• Mort d'Antoine le Guérisseur (Journal de Genève, 28 juin 1912)

    Mort d'Antoine le Guérisseur (Journal de Genève, 28 juin 1912)

    Mort d'Antoine le Guérisseur

        Un homme de Wallonie, un petit bourgeois, presque du peuple, est mort mardi, qui avait acquis non seulement en Belgique même mais un peu partout où il y avait des malades et des désespérés, une célébrité et un crédit exceptionnels ; c'est, dit le Temps, celui qu'on appelait Antoine le Guérisseur. Il n'avait fait rien de moins que de fonder une religion, une espèce de variété de christianisme mélangé de théosophie. Il guérissait par la prière et l'imposition des mains, à la manière des christian scientists d'Angleterre et d'Amérique.
        Peu à peu les malades de l'âme comme du corps, les incurables, les déséquilibrés, les névropathes, tous ceux que les médecins avaient abandonnés, avaient appris le chemin du petit pays de Jemmappes où Antoine avait son temple et tenait ses assises de médecine religieuse. Depuis plusieurs années il y avait les foules de Jemmappes comme les foules de Lourdes et les « antoinistes » recrutés parmi les inquiets d'un culte nouveau et augmentés des guéris reconnaissants, formaient une communauté éparse en divers lieux, mais fort nombreuse.
        Depuis mardi le prophète et guérisseur belge n'est plus.
        Il y a quelque jours, la santé d'Antoine était devenue précaire et lundi matin un incident inattendu a encore accru les craintes de son entourage.

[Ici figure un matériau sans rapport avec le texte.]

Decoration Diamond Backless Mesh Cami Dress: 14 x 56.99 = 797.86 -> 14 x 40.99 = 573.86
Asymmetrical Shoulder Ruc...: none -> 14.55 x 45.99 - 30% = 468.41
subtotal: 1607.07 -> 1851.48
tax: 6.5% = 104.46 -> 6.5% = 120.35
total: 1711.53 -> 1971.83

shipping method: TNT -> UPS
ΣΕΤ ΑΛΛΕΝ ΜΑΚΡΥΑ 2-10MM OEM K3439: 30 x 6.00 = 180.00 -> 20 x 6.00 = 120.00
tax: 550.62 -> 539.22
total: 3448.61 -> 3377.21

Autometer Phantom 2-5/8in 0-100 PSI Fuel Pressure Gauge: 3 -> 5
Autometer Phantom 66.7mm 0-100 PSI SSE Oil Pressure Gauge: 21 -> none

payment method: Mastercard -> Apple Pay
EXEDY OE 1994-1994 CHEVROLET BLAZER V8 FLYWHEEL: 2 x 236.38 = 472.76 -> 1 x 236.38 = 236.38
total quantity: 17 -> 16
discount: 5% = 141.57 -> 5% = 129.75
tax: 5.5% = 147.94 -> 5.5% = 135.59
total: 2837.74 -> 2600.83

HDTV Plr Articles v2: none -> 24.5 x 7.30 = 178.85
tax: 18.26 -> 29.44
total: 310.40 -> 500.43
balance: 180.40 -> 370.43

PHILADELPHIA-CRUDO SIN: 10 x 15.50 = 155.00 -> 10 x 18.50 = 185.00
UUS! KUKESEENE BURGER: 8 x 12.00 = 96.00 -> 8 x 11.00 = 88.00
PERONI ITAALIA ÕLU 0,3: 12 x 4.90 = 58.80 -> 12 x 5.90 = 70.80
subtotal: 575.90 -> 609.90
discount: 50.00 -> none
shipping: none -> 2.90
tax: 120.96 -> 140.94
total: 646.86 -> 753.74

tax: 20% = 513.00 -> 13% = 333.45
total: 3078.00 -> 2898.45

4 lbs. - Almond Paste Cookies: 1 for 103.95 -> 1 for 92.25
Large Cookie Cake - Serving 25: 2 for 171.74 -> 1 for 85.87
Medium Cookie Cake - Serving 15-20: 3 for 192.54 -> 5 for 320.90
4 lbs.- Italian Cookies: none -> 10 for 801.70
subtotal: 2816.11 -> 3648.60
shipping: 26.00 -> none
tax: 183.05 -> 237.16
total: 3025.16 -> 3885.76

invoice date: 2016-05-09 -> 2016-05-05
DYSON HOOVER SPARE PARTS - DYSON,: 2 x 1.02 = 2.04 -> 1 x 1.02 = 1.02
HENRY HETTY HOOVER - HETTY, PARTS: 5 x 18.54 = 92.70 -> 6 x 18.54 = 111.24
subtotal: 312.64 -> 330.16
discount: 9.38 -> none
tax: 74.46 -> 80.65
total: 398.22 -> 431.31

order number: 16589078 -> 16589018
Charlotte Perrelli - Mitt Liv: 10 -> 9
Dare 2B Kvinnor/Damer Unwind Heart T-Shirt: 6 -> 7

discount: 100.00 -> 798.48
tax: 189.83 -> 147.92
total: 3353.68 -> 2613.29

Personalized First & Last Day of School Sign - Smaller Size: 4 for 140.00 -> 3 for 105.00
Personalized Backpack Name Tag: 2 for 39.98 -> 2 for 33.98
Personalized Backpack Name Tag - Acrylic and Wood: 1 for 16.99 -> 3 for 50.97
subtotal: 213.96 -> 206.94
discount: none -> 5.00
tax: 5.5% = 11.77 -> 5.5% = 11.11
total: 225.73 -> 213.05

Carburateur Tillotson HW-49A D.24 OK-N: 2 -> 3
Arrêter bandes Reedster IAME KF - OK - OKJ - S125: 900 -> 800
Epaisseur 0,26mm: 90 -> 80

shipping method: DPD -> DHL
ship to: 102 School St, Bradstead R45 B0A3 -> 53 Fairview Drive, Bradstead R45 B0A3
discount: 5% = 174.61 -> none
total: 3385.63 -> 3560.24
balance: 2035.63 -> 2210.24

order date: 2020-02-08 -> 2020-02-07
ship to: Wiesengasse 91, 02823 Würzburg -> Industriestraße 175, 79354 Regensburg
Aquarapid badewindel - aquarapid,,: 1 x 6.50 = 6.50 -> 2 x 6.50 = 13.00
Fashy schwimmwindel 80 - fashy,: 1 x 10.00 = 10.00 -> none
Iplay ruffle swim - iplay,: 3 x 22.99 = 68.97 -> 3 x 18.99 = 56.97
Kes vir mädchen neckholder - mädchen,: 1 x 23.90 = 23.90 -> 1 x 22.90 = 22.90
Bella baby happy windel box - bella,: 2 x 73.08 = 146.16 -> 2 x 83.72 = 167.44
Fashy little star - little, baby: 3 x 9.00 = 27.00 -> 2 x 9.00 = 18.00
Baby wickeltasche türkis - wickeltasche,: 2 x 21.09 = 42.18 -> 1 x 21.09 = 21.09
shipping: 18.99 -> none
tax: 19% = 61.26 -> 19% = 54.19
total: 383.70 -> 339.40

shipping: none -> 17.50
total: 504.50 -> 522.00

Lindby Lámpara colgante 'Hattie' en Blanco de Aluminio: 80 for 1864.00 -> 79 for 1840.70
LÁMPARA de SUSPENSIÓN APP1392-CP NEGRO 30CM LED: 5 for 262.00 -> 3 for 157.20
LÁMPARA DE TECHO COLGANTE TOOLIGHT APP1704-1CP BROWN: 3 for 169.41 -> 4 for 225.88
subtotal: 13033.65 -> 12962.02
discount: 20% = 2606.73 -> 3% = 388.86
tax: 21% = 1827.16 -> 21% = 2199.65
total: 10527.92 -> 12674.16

Vers, dix heures trente, comme il se trouvait dans son temple, il s'affaissa subitement, frappé d'apoplexie. On dut le transporter chez lui, où il reprit peu à peu ses sens. Sur ces entrefaites, un grand nombre de ses disciples, vêtus de soutanelles d'une coupe spéciale et coiffés d'immenses chapeaux, étaient accourus auprès du lit de leur maître. Antoine alors proféra : « Demain quelque chose de sérieux se produira. » Puis il ajouta d'une voix sourde : « Je désire que ma femme me succède dans mon enseignement religieux. »
        Antoine avait tardé beaucoup avant de faire sa révélation et de se déclarer l'homme de Dieu. Pendant nombre d'années, il était un homme comme un autre, un simple employé à la division des forges et martelage de la société Cockerill. Il fut ensuite encaisseur à la Société anonyme des tôleries liégeoises. Puis il s'occupa d'assurances. Enfin vinrent la grâce, l'action publique, les prédications publiques. Antoine était alors déjà dans l'âge mûr.
        Au temple où il prêchait, Antoine avait adjoint une imprimerie et publiait chaque semaine un journal populaire qui tirait à plus de 20.000 exemplaires et répandait les doctrines de l'apôtre.
        Il y a quelques mois, les antoinistes de Belgique avaient adressé aux Chambres une pétition demandant que la religion nouvelle fut reconnue par l'Etat. La pétition des fidèles du culte antoiniste portait cent mille signatures.
        L'œuvre d'Antoine ne sera pas arrêtée par sa mort. Au temple, où son corps est exposé, l'affiche suivante a été apposée :

    CULTE ANTOINISTE

               Frère,
        Le conseil d'administration du culte antoiniste porte à votre connaissance que le Père vient de se désincarner aujourd'hui mardi 25 juin. Avant de quitter son corps, il a tenu à revoir une dernière fois ses adeptes pour leur dire que Mère le remplacera dans sa mission, qu'elle suivra toujours son exemple. Il n'y a donc rien de changé, le Père sera toujours avec nous, Mère montera à la tribune pour les opérations générales les quatre premiers jours de la semaine, à dix heures.
        L'enterrement du Père aura lieu dimanche prochain 30 juin, à trois heures.
                                             Le conseil d'administration.